Enter High-Yield ETFs
In response to this challenge, asset managers are offering an array of high-yield exchange-traded funds (ETFs) designed to fulfill the needs of income-seeking investors. These ETFs provide exposure to alternative income-generating assets like Real Estate Investment Trusts (REITs), preferred shares, high-yield corporate bonds, covered calls, and more. Many of these funds offer annualized yields of 5% and above, with some even making monthly payouts. Rohan Reddy, director of research at Global X ETFs, emphasized the diversification benefit of these income ETFs, which invest in a basket of income-generating assets, thereby mitigating risk and ensuring a stable income stream.
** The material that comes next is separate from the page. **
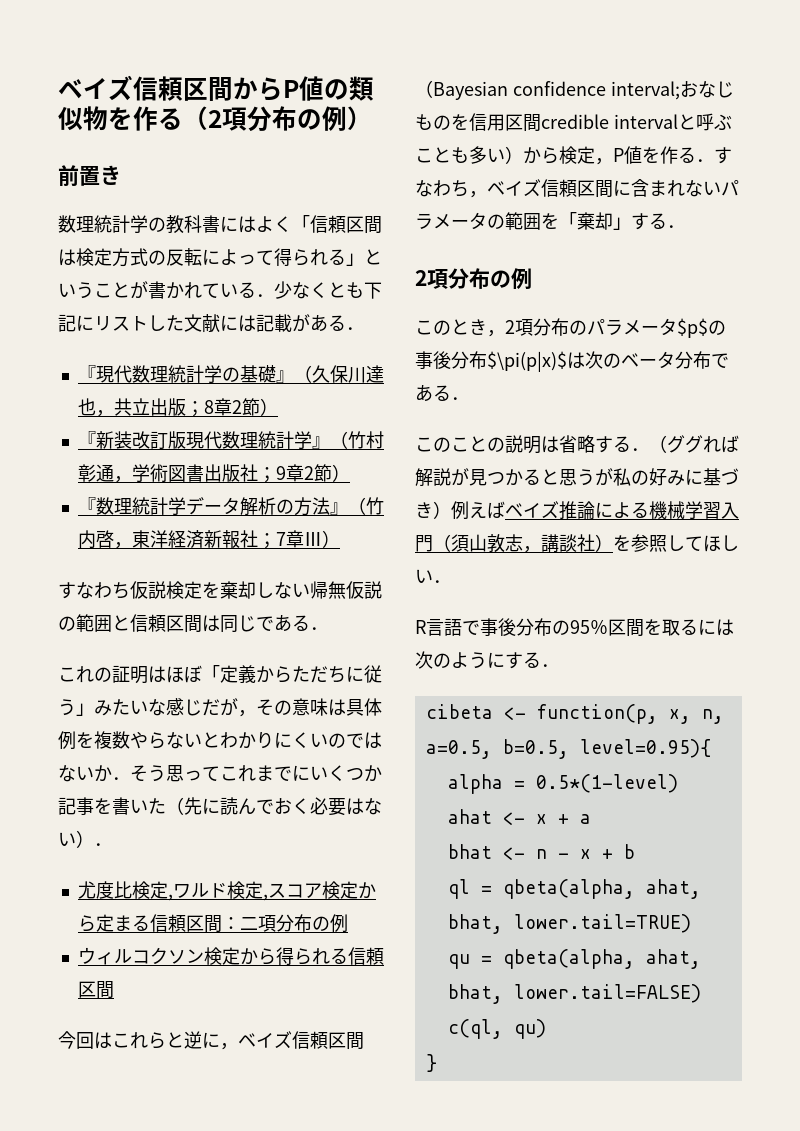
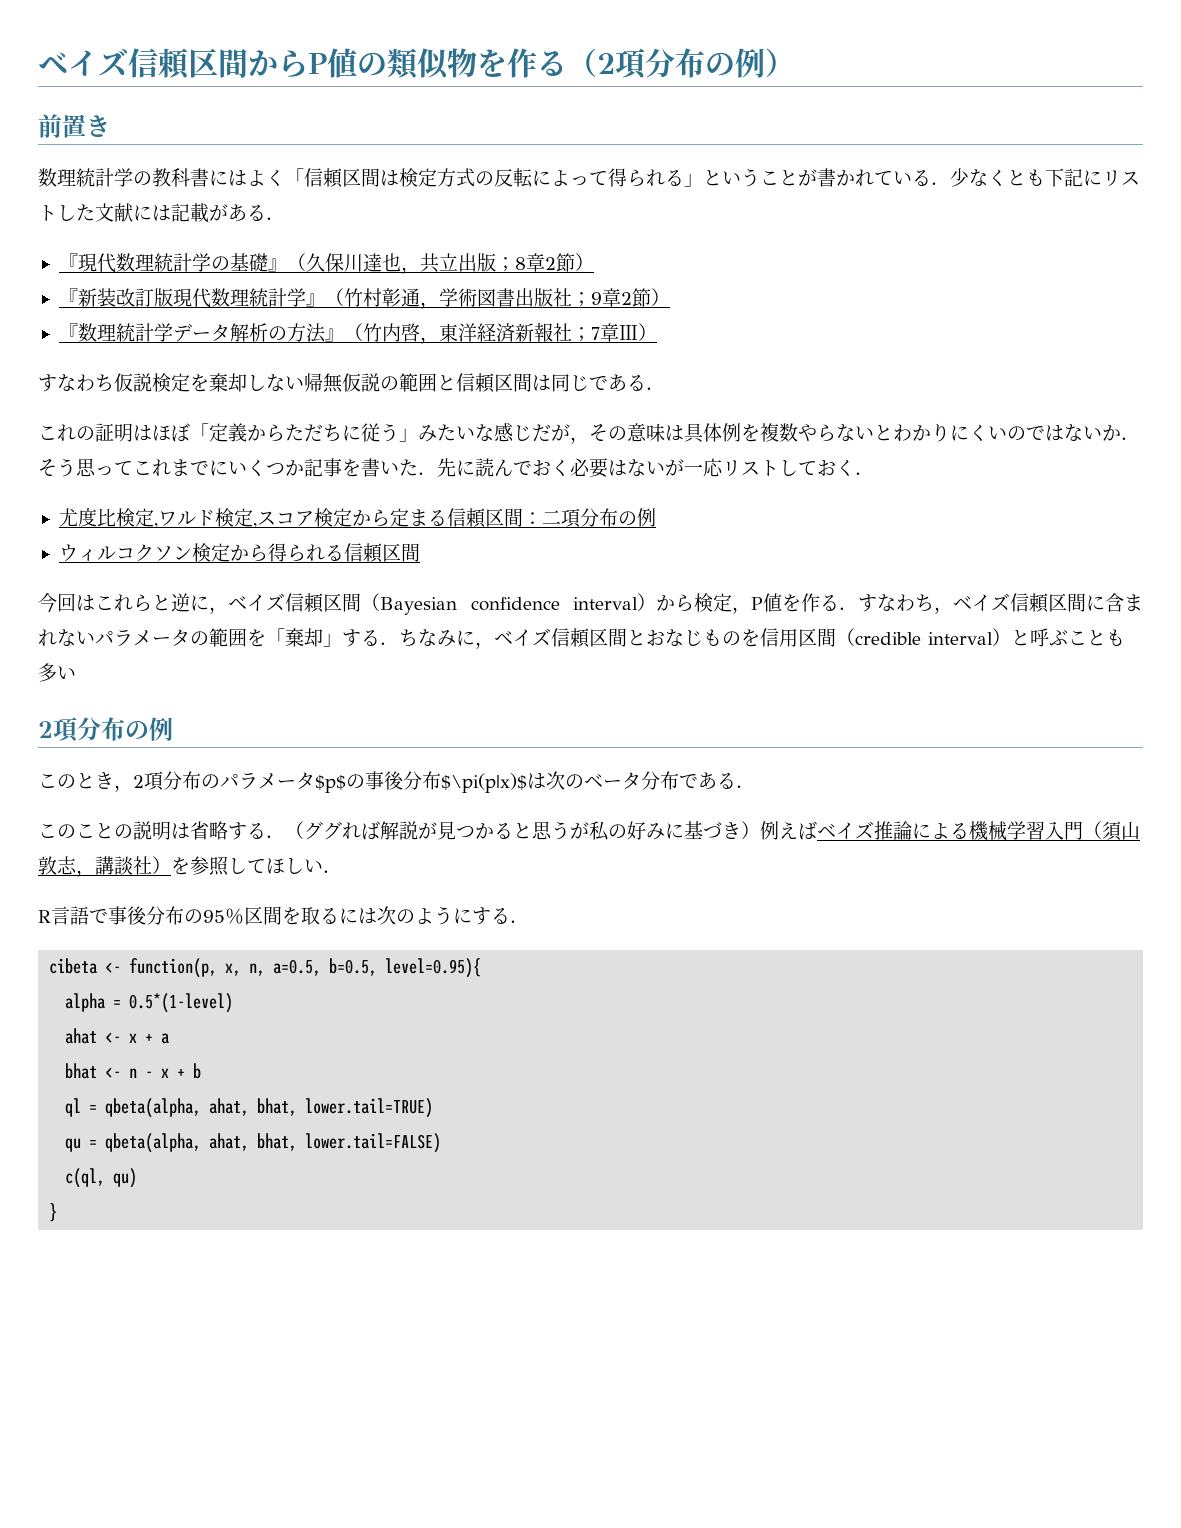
- これの証明はほぼ「定義からただちに従う」みたいな感じだが，その意味は具体例を複数やらないとわかりにくいのではないか．そう思ってこれまでにいくつか記事を書いた（先に読んでおく必要はない）．
+ これの証明はほぼ「定義からただちに従う」みたいな感じだが，その意味は具体例を複数やらないとわかりにくいのではないか．そう思ってこれまでにいくつか記事を書いた．先に読んでおく必要はないが一応リストしておく．
- 今回はこれらと逆に，ベイズ信頼区間（Bayesian confidence interval;おなじものを信用区間credible intervalと呼ぶことも多い）から検定，P値を作る．すなわち，ベイズ信頼区間に含まれないパラメータの範囲を「棄却」する．
+ 今回はこれらと逆に，ベイズ信頼区間（Bayesian confidence interval）から検定，P値を作る．すなわち，ベイズ信頼区間に含まれないパラメータの範囲を「棄却」する．ちなみに，ベイズ信頼区間とおなじものを信用区間（credible interval）と呼ぶことも多い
Top 7 High-Yield ETFs to Buy in 2023
Here are seven high-yield ETFs that investors can consider in 2023 to secure a more robust income stream:
- iShares Preferred and Income Securities ETF (ticker: PFF): 6.8% Dividend Yield, 0.46% Expense Ratio
- Global X Nasdaq 100 Covered Call ETF (QYLD): 12.4% Dividend Yield, 0.6% Expense Ratio
- Global X S&P 500 Covered Call ETF (XYLD): 11.7% Dividend Yield, 0.6% Expense Ratio
- Global X Russell 2000 Covered Call ETF (RYLD): 13.5% Dividend Yield, 0.6% Expense Ratio
- JPMorgan Equity Premium Income ETF (JEPI): 10.2% Dividend Yield, 0.35% Expense Ratio
- Amplify CWP Enhanced Dividend Income ETF (DIVO): 3.7% Dividend Yield, 0.55% Expense Ratio
- Invesco S&P 500 High Dividend Low Volatility ETF (SPHD): 4.3% Dividend Yield, 0.3% Expense Ratio
These ETFs provide a mix of strategies ranging from hybrid strategies like preferred shares, covered call strategies, to plain-vanilla ETFs that focus on low volatility and high dividend.
Takeaways
The new breed of high-yield ETFs offers a viable solution to the retirement income conundrum. They not only provide higher-than-average yields but also offer diversification benefits. However, investors should carefully consider their risk tolerance and retirement goals before investing in these funds. Also, it’s crucial to understand the ETF’s underlying strategy and the nature of the income-generating assets it holds. Although high-yield ETFs offer a promising alternative to traditional income-generating assets, they are not without their risks, and these should be properly understood before making investment decisions.